Listed records

- Opening Delimiter -

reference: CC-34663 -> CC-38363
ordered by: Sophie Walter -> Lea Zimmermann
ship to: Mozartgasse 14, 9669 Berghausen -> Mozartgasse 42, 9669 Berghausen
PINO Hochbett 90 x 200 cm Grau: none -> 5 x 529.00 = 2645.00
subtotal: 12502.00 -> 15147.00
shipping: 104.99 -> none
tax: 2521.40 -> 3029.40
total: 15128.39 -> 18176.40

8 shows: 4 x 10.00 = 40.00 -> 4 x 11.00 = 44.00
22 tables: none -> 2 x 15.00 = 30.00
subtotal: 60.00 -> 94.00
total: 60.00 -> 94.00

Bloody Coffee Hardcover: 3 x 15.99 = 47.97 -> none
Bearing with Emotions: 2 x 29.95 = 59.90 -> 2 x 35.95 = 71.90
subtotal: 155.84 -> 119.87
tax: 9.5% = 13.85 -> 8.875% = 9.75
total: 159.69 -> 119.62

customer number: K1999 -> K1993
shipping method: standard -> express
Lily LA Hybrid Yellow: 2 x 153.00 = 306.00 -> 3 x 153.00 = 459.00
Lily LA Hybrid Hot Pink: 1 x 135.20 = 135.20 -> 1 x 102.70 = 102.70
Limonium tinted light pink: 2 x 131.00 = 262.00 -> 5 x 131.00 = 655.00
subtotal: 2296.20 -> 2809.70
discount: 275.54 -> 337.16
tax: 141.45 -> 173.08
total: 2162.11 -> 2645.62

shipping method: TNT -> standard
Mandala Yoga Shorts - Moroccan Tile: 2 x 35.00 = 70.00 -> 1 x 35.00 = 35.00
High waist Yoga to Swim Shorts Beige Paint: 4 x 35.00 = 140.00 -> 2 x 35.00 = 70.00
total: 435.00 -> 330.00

- Closing Delimiter -

Activity
What lines of the material above hold the string "Hybrid"? Please copy them.

Written reply
Lily LA Hybrid Yellow: 2 x 153.00 = 306.00 -> 3 x 153.00 = 459.00
Lily LA Hybrid Hot Pink: 1 x 135.20 = 135.20 -> 1 x 102.70 = 102.70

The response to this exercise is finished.